Claver’s windscreen was shattered in the incident, the judge said.
Claver had admitted hitting the women, and said he realised too late the light was red and by that time he was halfway through the intersection, Judge Couch said.
The judge said Claver had initially pleaded not guilty to the charges, and was to have a trial before a judge in February, but changed his pleas to guilty on the day of the trial.
Fraser had filed submissions saying there were special circumstances in the crash, which included that Claver had mistakenly focused on the next set of traffic lights, which were green, that the victims were dressed in dark clothing, that it was a dark, wet night, and the glare of lights were reflecting off the road and affecting visibility, and that Claver’s windscreen was foggy.
However, Judge Couch found there were no special circumstances.
He said the intersection was a straightforward one, and the red traffic light would have been immediately in front of Claver. If he had focussed on the next set of traffic lights, that was a “significant driver error”, the judge said.
Judge Couch said it appeared there was no evidence Claver’s windscreen was foggy, and if it had been, it would have been prudent for him to have wiped it before driving.
The incident was “the result of inattention or poor judgement on your part.

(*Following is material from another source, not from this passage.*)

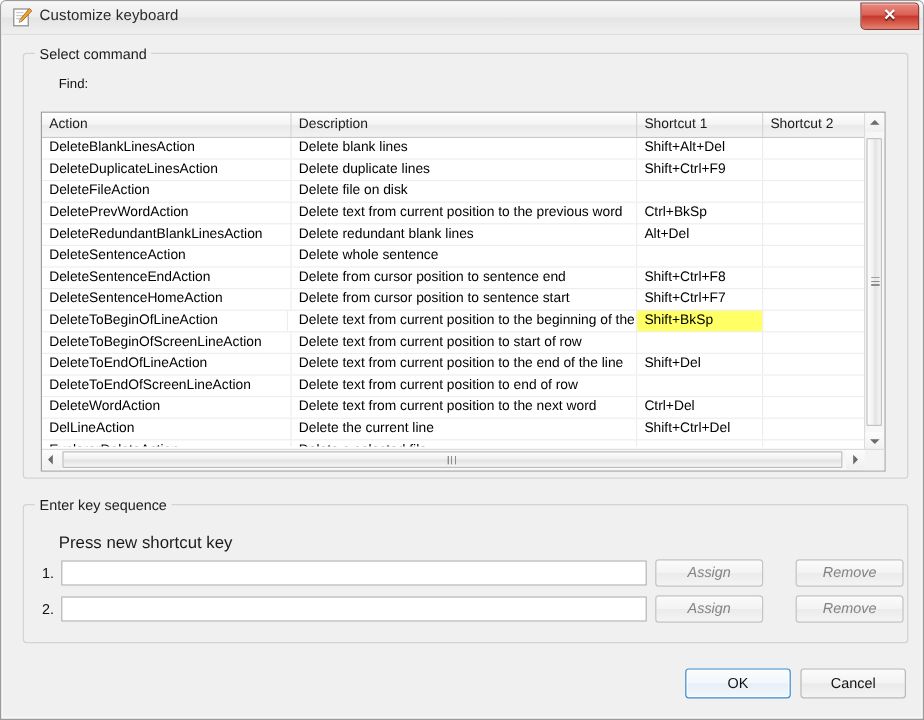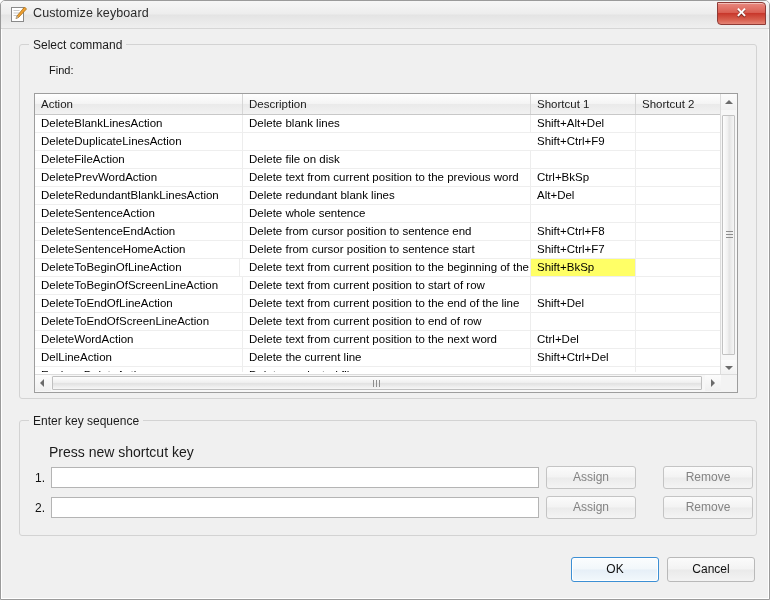"Delete duplicate lines" div.cell { html: none -> <div>Delete duplicate lines</div> }
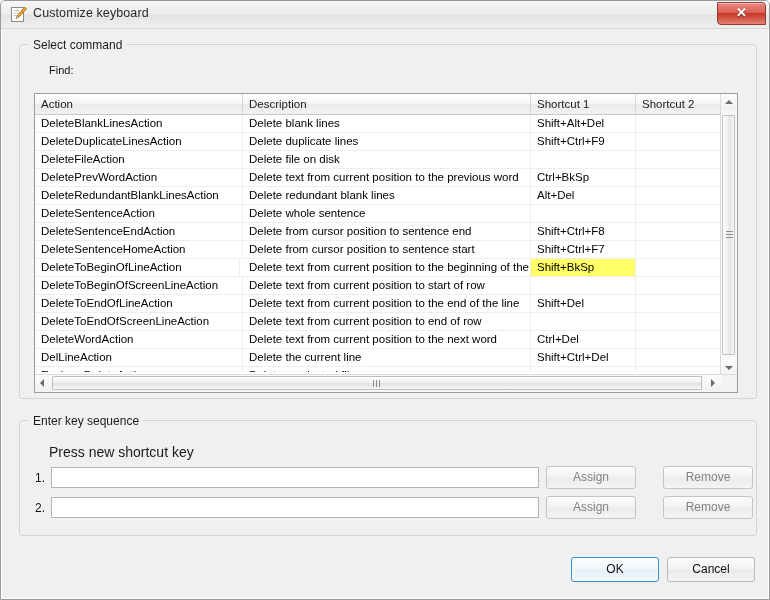"Assign" .btn { font-style: none -> italic }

You were careless,” the judge told Claver.
Judge Couch said the injuries received by the victims were not serious, but were not trivial either.
Fraser asked Judge Couch to delay Claver’s disqualification from driving to begin later on Friday, instead of immediately, so that Claver could drive back to Dunedin.
Judge Couch said Claver should know how the court system worked, and that disqualification were usually effective from the time of sentencing because defendants were required to surrender their licences to the court.
“Mr Claver knows perfectly well how this works … it shows a remarkable lack of awareness,” the judge said.
Claver promised to surrender his licence to a court on Saturday.
“I’m going to rely on your position as an officer of the court,” Judge Couch said.
He ordered Claver to pay $800 emotional harm reparation to each of the victims, and disqualified him from driving for six months.
Speaking after the hearing, Claver said he immediately filed an appeal against the disqualification.